• World Jewish Congress criticises restitution backdown
  • 14.03.2011
Ronald S. Lauder, the head of the World Jewish Congress, has spoken out in reaction to Prime Minister Tusk’s declaration that “Poland cannot presently manage” to compensate any more citizens who lost property under the Nazis and Soviets.


“We are greatly disturbed by this turn of events as Polish officials have been publicly stating for many years – indeed too many years – that the property restitution and compensation issue would be addressed and legislation introduced in Parliament,” Lauder exclaims in a statement issued by the World Jewish Congress on Sunday.

The question relates to about 89,000 property claims, affecting numerous families. A large proportion of the claimants are Polish nobles and wealthy Polish Jewish families that were compelled to live abroad as a result of Nazi and Communist rule.

Although thousands of properties were successfully reclaimed after 1989, it was a far from uniform process.

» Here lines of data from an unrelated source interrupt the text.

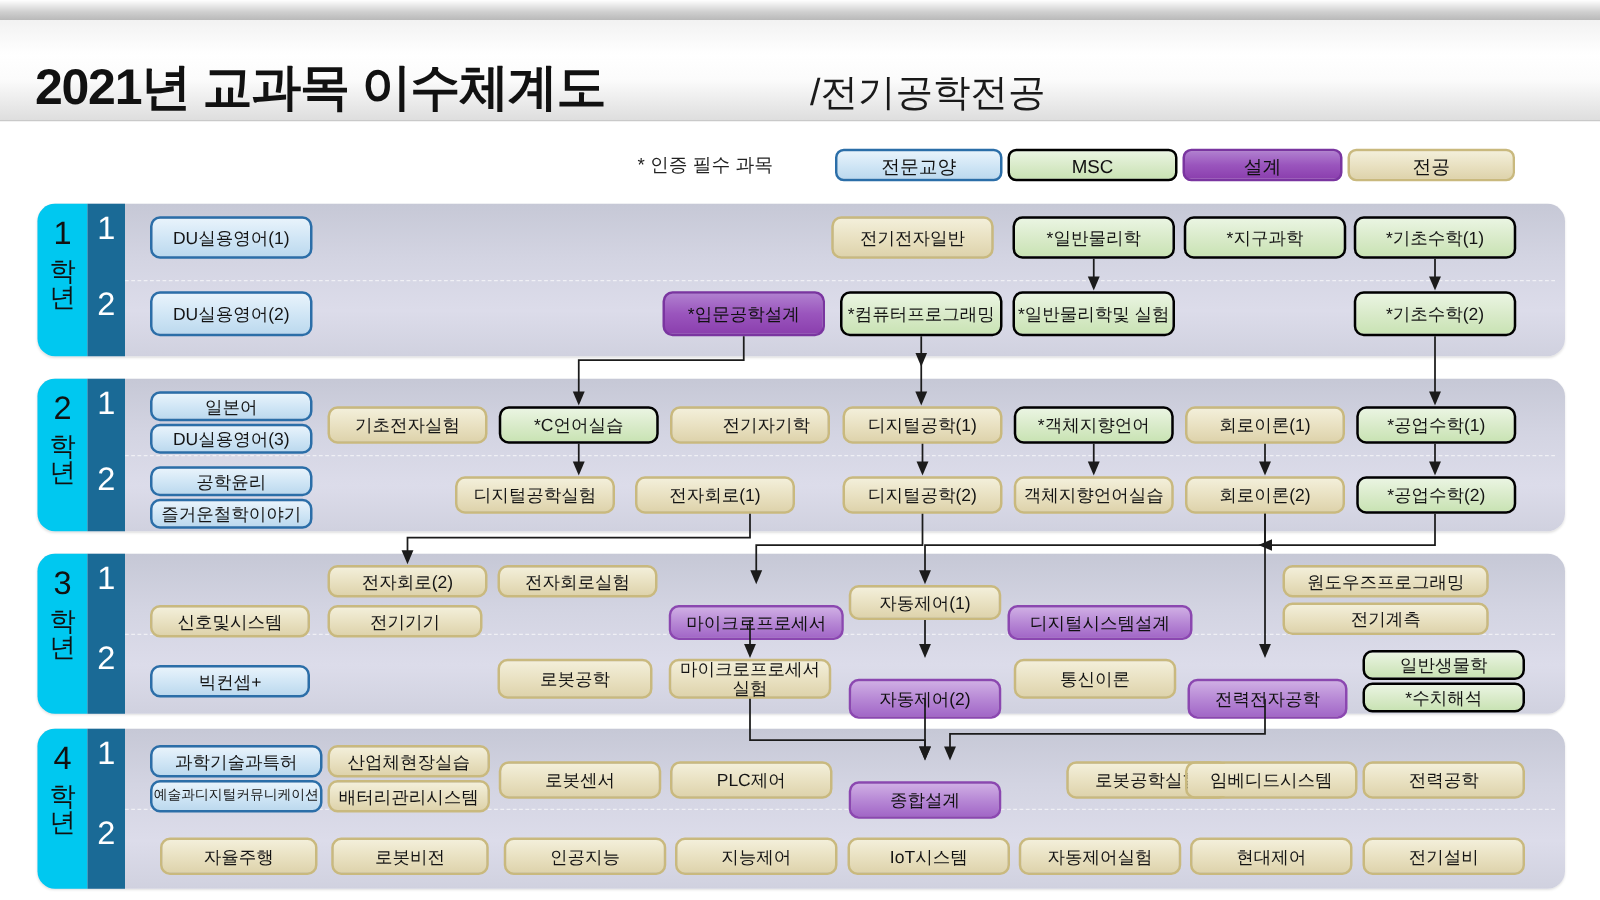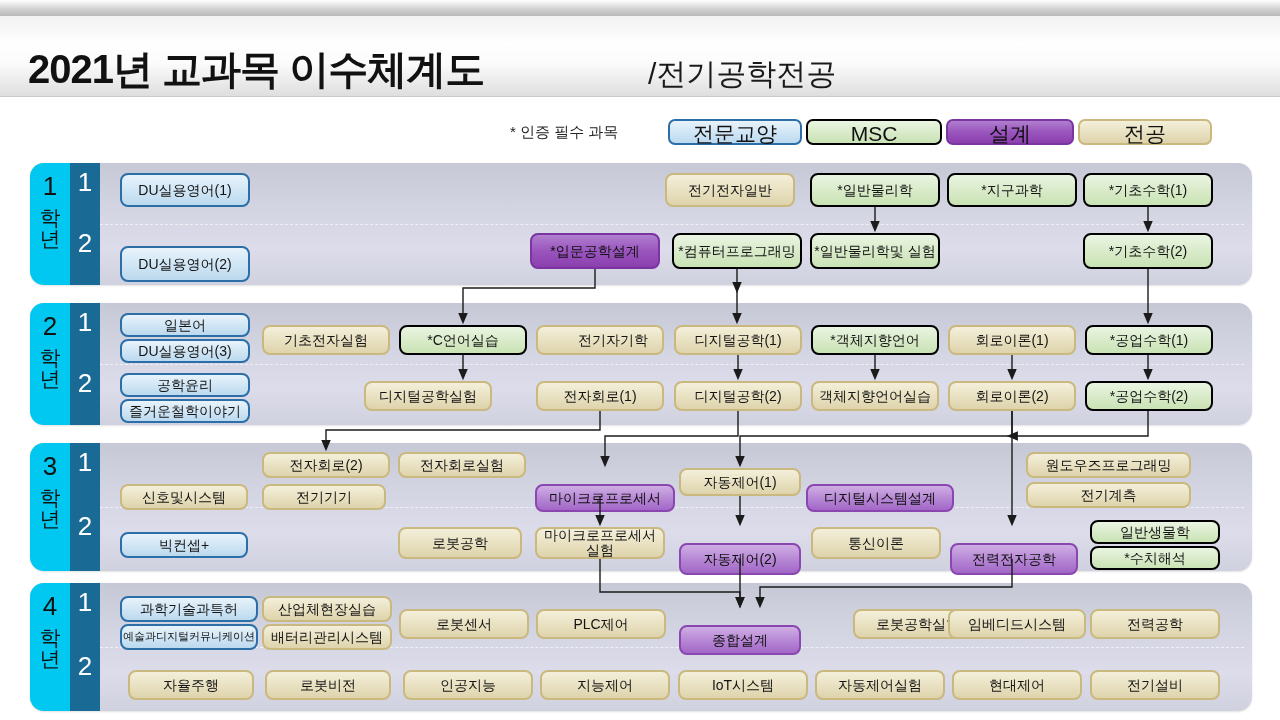--- a/index.html
+++ b/index.html
@@ -44,7 +44,7 @@
   }
   .legend-box{
     position:absolute;top:0;height:26px;border-radius:7px;
-    font-size:21px;color:#111;text-align:center;line-height:26px;
+    font-size:15px;color:#111;text-align:center;line-height:26px;
     box-sizing:border-box;
   }
   

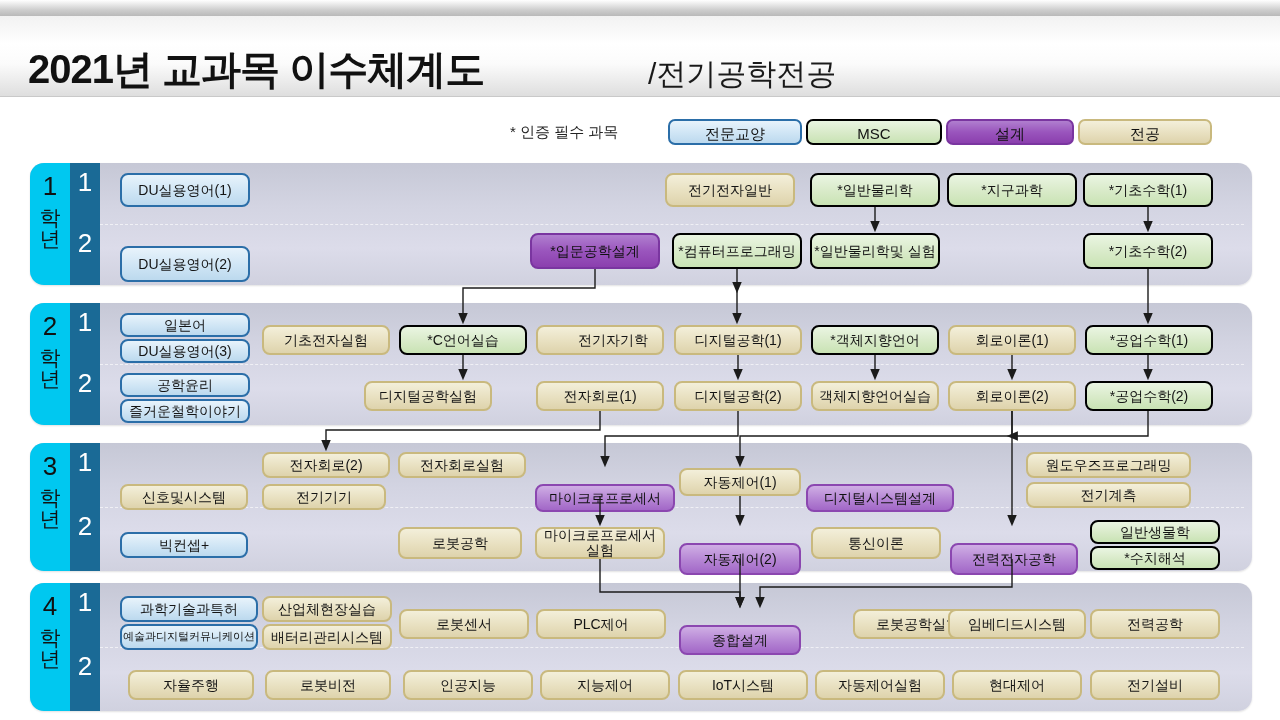--- a/index.html
+++ b/index.html
@@ -156,7 +156,7 @@
     <div class="course c-msc" style="left: 1083px; top: 173px; width: 130px; height: 34px;">
       <span>*기초수학(1)</span>
     </div>
-    <div class="course c-gen" style="left: 120px; top: 246px; width: 130px; height: 36px;">
+    <div class="course c-gen" style="left: 120px; top: 233px; width: 130px; height: 36px;">
       <span>DU실용영어(2)</span>
     </div>
     <div class="course c-design" style="left: 530px; top: 233px; width: 130px; height: 36px;">

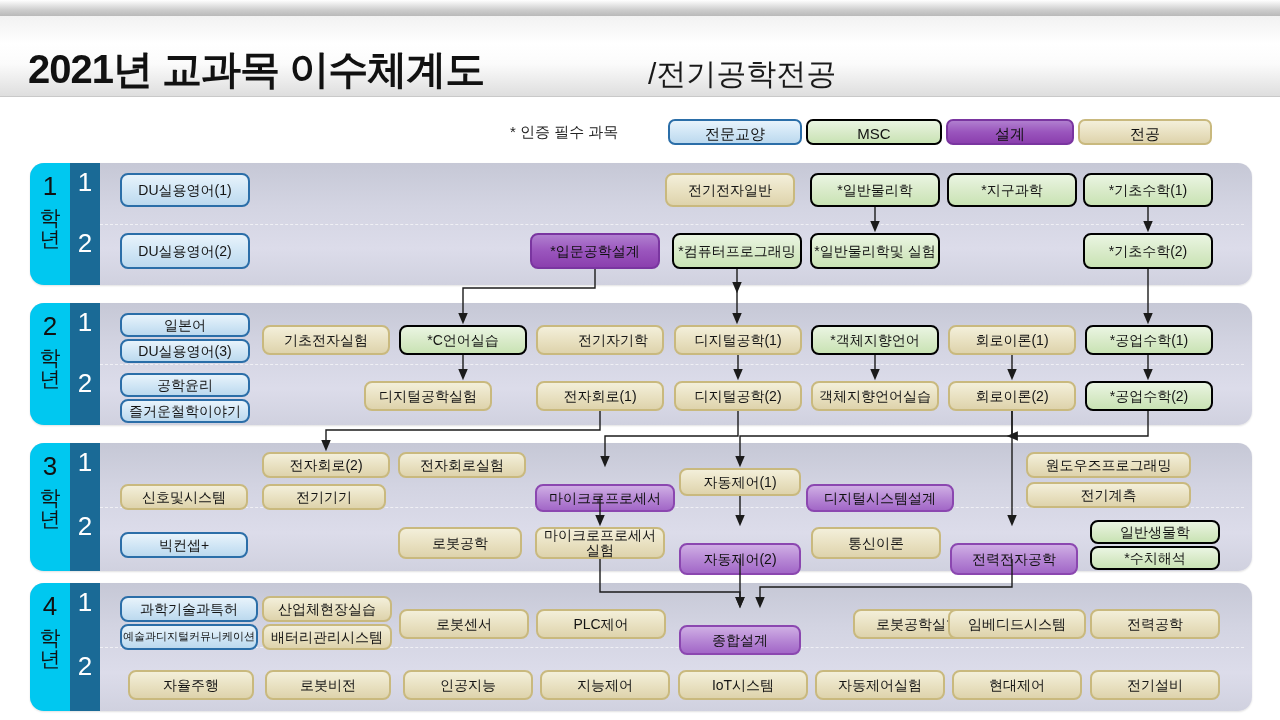--- a/index.html
+++ b/index.html
@@ -216,7 +216,7 @@
     <div class="course c-major" style="left: 364px; top: 381px; width: 128px; height: 30px;">
       <span>디지털공학실험</span>
     </div>
-    <div class="course c-major" style="left: 536px; top: 381px; width: 128px; height: 30px;">
+    <div class="course c-major" style="left: 508px; top: 381px; width: 128px; height: 30px;">
       <span>전자회로(1)</span>
     </div>
     <div class="course c-major" style="left: 674px; top: 381px; width: 128px; height: 30px;">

“By its announcement this week,” Lauder continues in the statement, “Poland is telling many elderly pre-war landowners, including Holocaust survivors, that they have no foreseeable hope of even a small measure of justice for the assets that were seized from them.”

In 2008, Prime Minister Donald Tusk declared that Poland was not shirking the issue, and that a new bill was being drawn up.

The move came following suggestions that 20 percent of the current value of each property would be sufficient as a measure of compensation. Nevertheless, in 2008, that sum amounted to 48 billion US dollars.

Opponents of compensation claim that Poland should not be made to pay for the crimes of Hitler’s invading forces, likewise those of the Moscow-backed communist regime that followed. Until 1989, a government-in-exile continued to meet fortnightly in London, claiming to be the legitimate heirs to the pre-war legacy.

However, Lauder pointed out that “most central and eastern European countries have adopted some type of law to provide for the restitution of or compensation for confiscated property.”